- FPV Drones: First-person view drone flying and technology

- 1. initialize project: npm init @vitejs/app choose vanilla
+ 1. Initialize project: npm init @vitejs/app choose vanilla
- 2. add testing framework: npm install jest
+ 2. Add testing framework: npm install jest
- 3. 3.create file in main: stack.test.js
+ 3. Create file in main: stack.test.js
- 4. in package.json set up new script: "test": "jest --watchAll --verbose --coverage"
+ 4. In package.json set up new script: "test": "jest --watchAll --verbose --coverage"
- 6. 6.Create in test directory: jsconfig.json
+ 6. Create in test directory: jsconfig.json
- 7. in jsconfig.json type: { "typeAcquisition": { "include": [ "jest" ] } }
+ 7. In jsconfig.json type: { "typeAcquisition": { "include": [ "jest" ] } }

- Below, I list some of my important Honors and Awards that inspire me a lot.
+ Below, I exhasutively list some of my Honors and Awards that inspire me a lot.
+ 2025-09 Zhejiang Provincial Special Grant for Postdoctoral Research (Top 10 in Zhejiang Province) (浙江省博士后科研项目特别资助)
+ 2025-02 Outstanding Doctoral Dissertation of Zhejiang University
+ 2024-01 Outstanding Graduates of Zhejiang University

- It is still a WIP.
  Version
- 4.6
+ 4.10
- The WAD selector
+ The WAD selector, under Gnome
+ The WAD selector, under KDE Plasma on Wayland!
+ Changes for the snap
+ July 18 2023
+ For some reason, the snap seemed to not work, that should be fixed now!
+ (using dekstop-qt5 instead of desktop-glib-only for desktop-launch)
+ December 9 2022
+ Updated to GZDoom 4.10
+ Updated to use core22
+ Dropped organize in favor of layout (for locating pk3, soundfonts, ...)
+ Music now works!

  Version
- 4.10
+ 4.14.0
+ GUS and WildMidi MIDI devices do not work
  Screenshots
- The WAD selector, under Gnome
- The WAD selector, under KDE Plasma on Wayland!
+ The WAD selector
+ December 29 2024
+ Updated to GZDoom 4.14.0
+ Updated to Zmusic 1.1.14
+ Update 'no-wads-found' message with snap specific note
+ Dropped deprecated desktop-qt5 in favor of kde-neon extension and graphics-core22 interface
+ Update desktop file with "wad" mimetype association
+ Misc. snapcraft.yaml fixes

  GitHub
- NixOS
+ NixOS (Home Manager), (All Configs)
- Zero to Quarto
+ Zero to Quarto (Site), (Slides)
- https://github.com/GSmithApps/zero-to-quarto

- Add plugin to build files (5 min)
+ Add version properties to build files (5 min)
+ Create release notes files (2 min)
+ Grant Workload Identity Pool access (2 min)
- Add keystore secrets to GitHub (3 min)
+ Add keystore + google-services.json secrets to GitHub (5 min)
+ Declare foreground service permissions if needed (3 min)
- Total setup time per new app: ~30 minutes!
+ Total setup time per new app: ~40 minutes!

━━━━━━

Where does "vanilla" occur in the data? Copy each line that has it.

- 1. initialize project: npm init @vitejs/app choose vanilla
+ 1. Initialize project: npm init @vitejs/app choose vanilla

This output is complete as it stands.